#### Source material ####

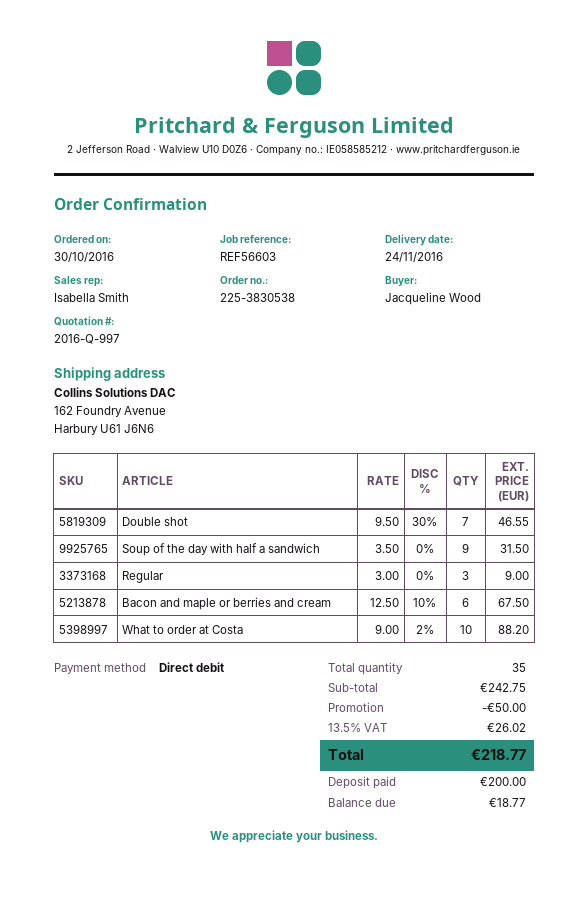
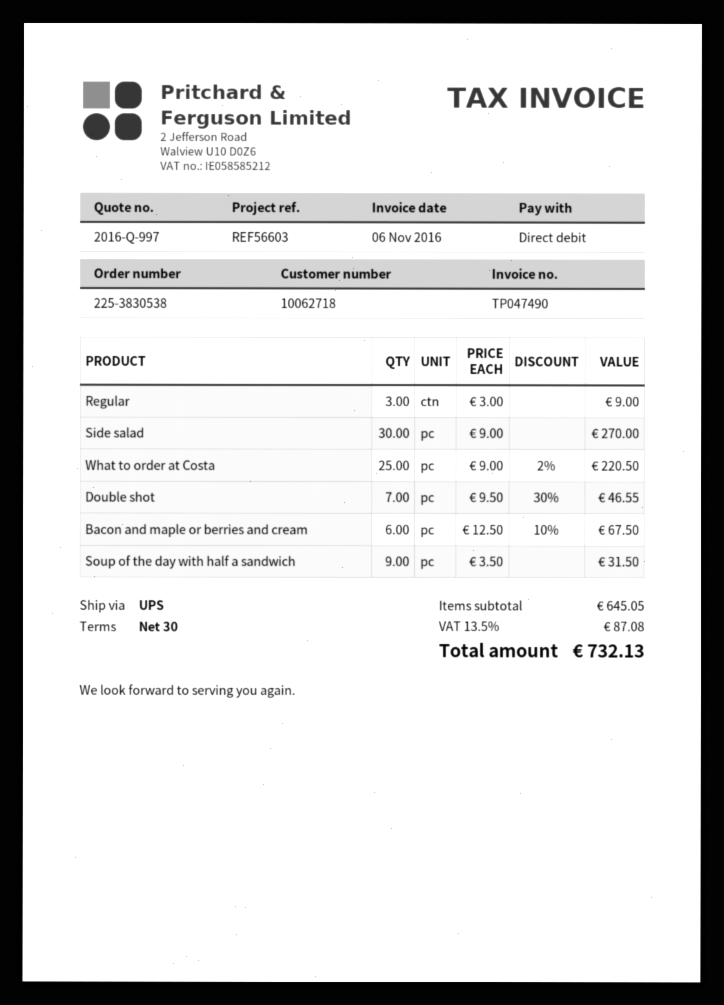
What to order at Costa: 10 x 9.00 - 2% = 88.20 -> 25 x 9.00 - 2% = 220.50
Side salad: none -> 30 x 9.00 = 270.00
subtotal: 242.75 -> 645.05
discount: 50.00 -> none
tax: 13.5% = 26.02 -> 13.5% = 87.08
total: 218.77 -> 732.13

####

◆ Exercise objective ◆
Omit all pictures while transcribing the entries verbatim.

◆ Written response ◆
What to order at Costa: 10 x 9.00 - 2% = 88.20 -> 25 x 9.00 - 2% = 220.50
Side salad: none -> 30 x 9.00 = 270.00
subtotal: 242.75 -> 645.05
discount: 50.00 -> none
tax: 13.5% = 26.02 -> 13.5% = 87.08
total: 218.77 -> 732.13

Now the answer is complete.